What humans can learn from the sea cucumber’s venomous arsenal

But this chemical defense poses a major problem for sea cucumbers: they must avoid killing themselves with their own toxins. And that means their own cells can’t contain cholesterol, the target that the saponins bind to and penetrate. Instead, they have developed two types of cholesterol alternatives: lathosterol and 9(11)-sterols, which likely serve the same function of maintaining cell membrane stability. The scientists believe that sea cucumbers’ ability to make saponins — and these saponin-resistant sterols — evolved at the same time. “We think it’s a self-defense strategy,” Osbourn says. “Anyone who can produce these toxic compounds does not have to be able to poison themselves.”

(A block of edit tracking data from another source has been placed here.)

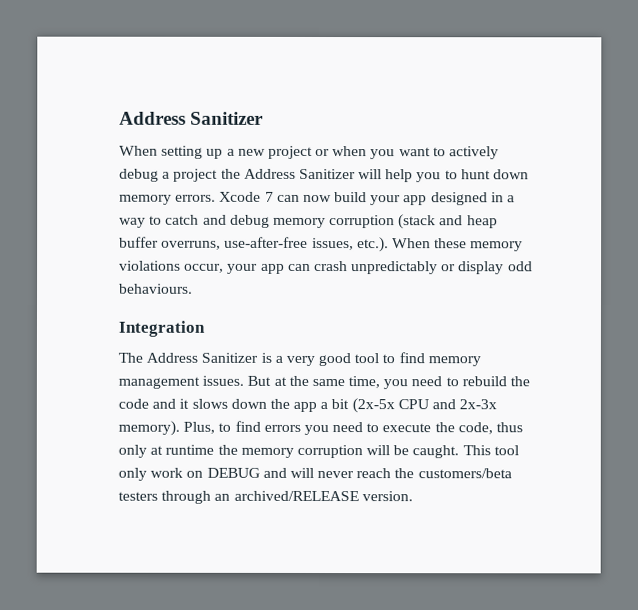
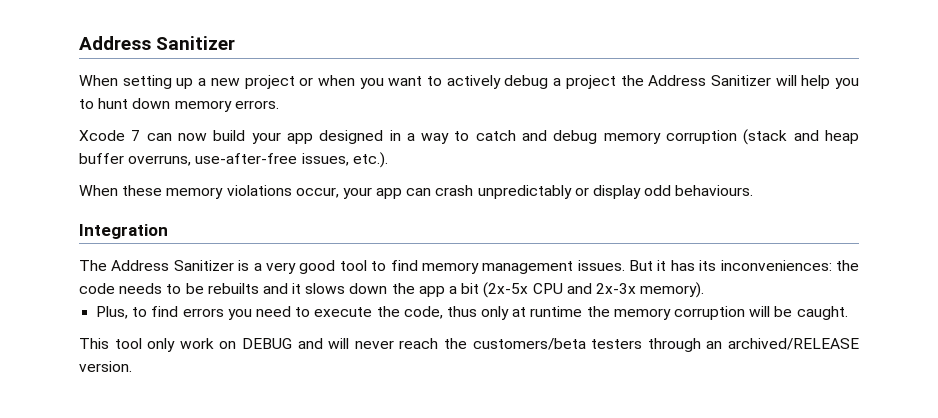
(217, 198) none -> (279, 104) //
(389, 245) none -> (388, 160) //
[273,375,531,390] [118,398,149,409] at the same time, you need to rebuild the code -> [657,260,860,271] [79,283,259,294] it has its inconveniences: the code needs to be rebuilts
(180, 428) none -> (705, 290) //
(460, 452) none -> (848, 313) //

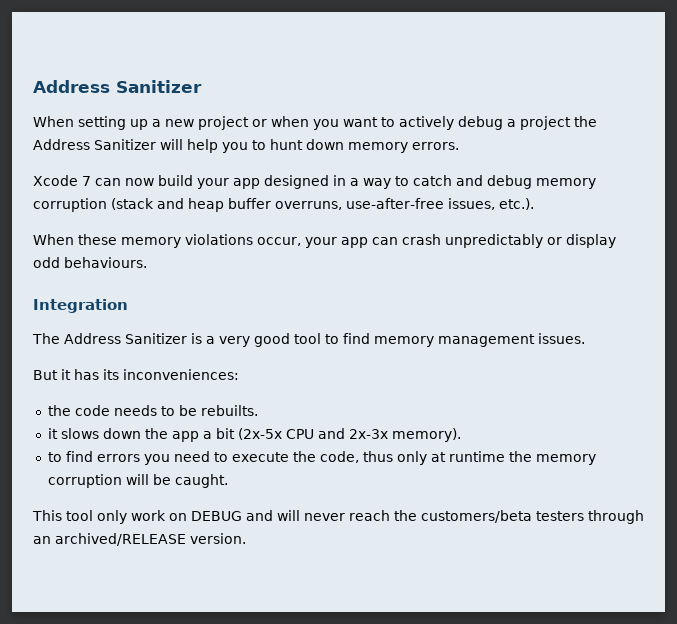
(625, 265) none -> (585, 338) //
(832, 265) none -> (239, 374) //
[207,283,288,294] rebuilts and -> [200,405,258,416] rebuilts. //
[96,306,129,319] Plus, -> (461, 435) none

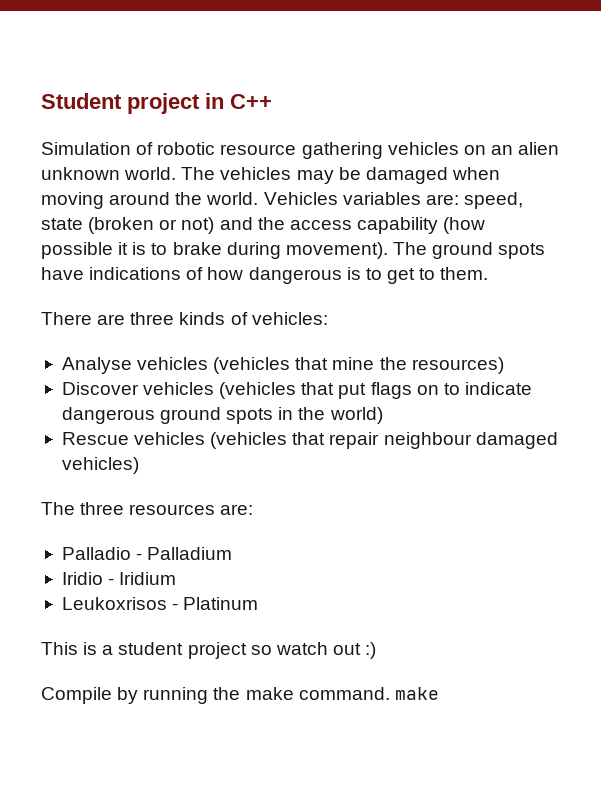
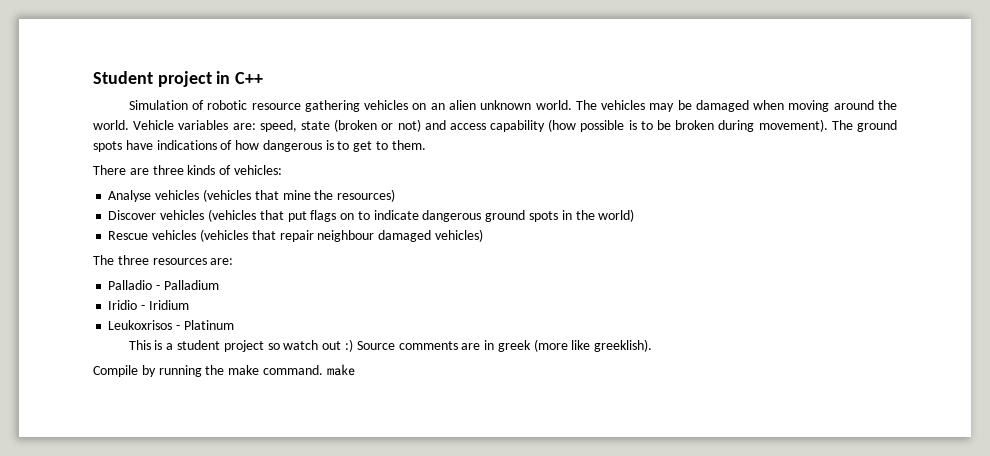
[263,192,338,205] Vehicles -> [133,120,175,130] Vehicle
[257,217,285,230] the -> (446, 125) none
[118,242,222,255] it is to brake -> [628,120,715,130] is to be broken
(377, 650) none -> [356,339,653,352] Source comments are in greek (more like greeklish).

As it turned out, these unique evolutionary abilities depended on a single point. Sea cucumbers belong to the echinoderm family along with starfish and sea urchins. They all share a common ancestor, but sea urchins don’t have the same saponin defense superpowers. To find out how the sea cucumbers were genetically different from the rest of the group, Osbourn and Thimmappa (now an assistant professor of genomic engineering at Amity University) compared their genomes to those of their echinoderm counterparts. In particular, researchers were interested in studying lanosterol synthase, an evolutionarily highly conserved enzyme critical to sterol and saponin biosynthesis. It folds their precursor molecules into intricate origami-like shapes.

The team discovered that sea cucumbers just don’t have it. Instead, they have two enzymes that come from the same family but differ drastically in their biological function: one creates the saponins found in young sea cucumbers, the other creates their cholesterol alternative and also creates saponins found in their outer walls. Changing the traditional lanosterol synthase sequence in the amino acid chain was enough to create these two sea cucumber-specific enzymes with vastly different functions — an evolutionary adaptation that was “simple but very elegant,” says Thimmappa.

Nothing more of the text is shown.